EXERCISE »
Tally up the lines in the material where the word "none" appears, then give the total and nothing else.

SUPPLIED INFORMATION »
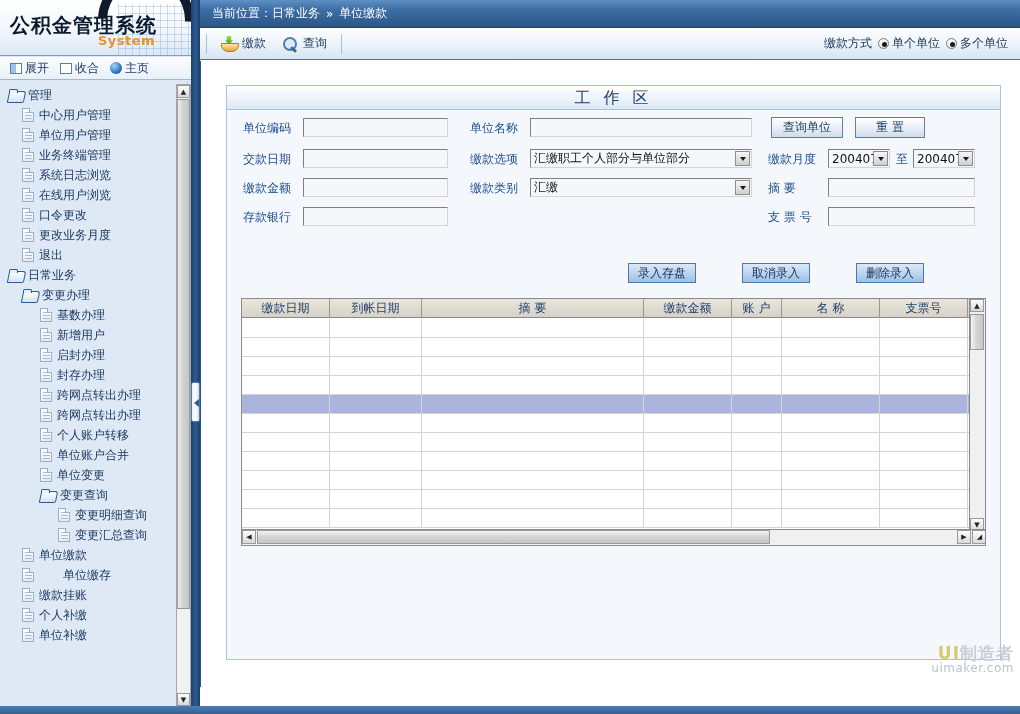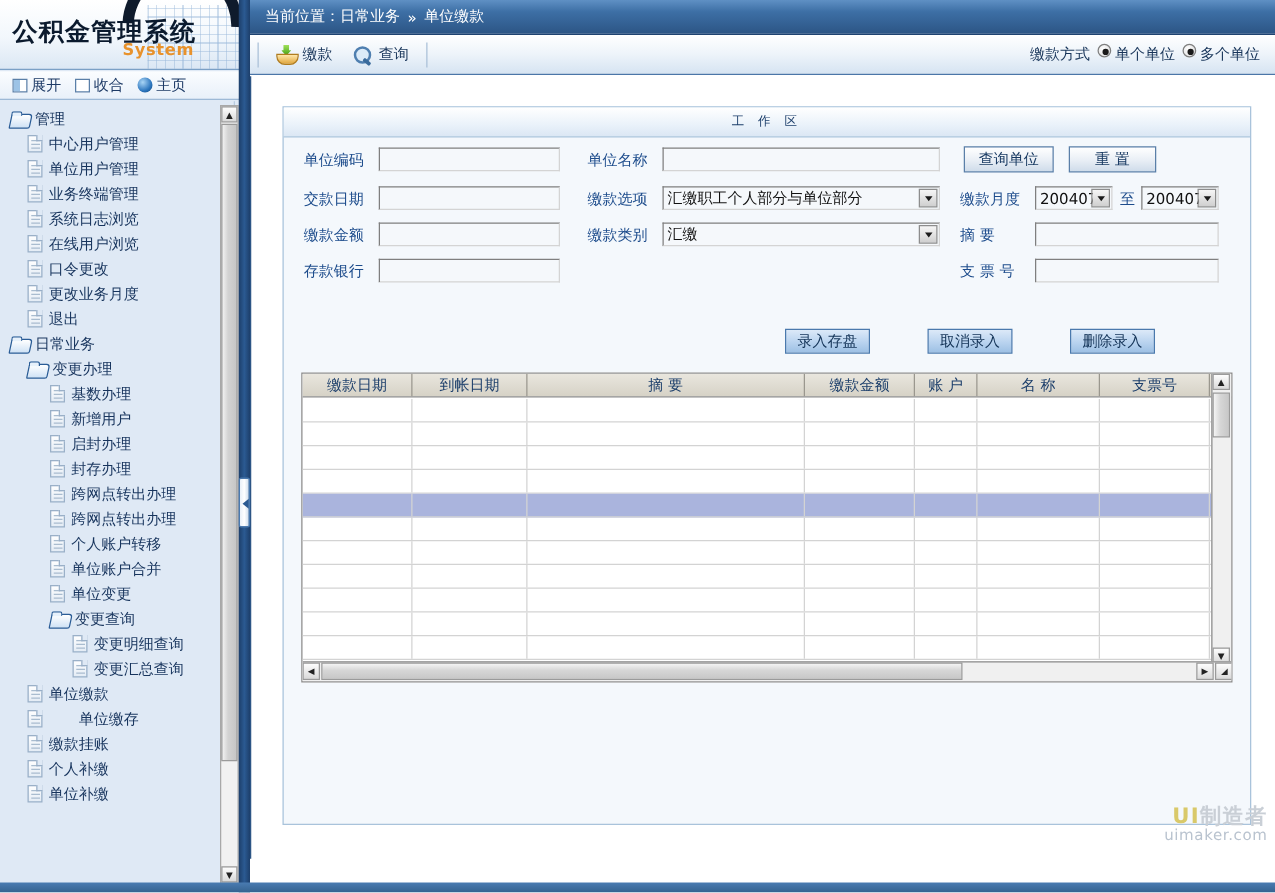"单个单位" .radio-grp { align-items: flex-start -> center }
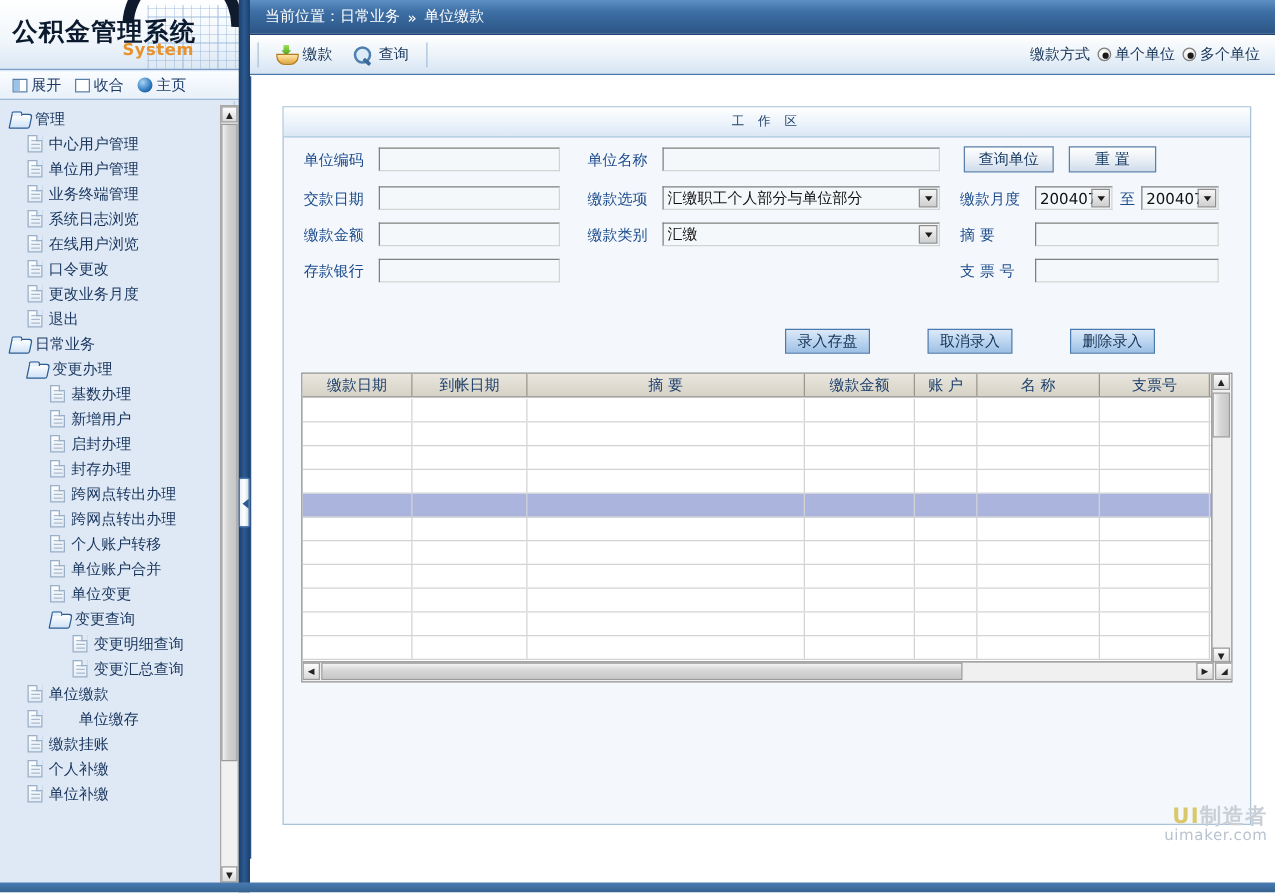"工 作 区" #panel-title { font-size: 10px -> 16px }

...

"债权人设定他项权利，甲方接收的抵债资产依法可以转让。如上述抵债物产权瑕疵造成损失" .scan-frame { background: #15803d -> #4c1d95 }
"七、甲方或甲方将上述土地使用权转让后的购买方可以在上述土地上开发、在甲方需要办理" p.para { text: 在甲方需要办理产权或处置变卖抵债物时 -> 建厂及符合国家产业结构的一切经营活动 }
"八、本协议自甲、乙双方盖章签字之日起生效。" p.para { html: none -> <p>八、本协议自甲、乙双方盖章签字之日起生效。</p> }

--

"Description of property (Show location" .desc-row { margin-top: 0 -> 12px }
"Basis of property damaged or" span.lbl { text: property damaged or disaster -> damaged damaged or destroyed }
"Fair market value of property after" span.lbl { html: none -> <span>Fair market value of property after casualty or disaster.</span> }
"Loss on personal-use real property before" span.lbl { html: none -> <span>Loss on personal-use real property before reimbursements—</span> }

WRITTEN RESPONSE »
3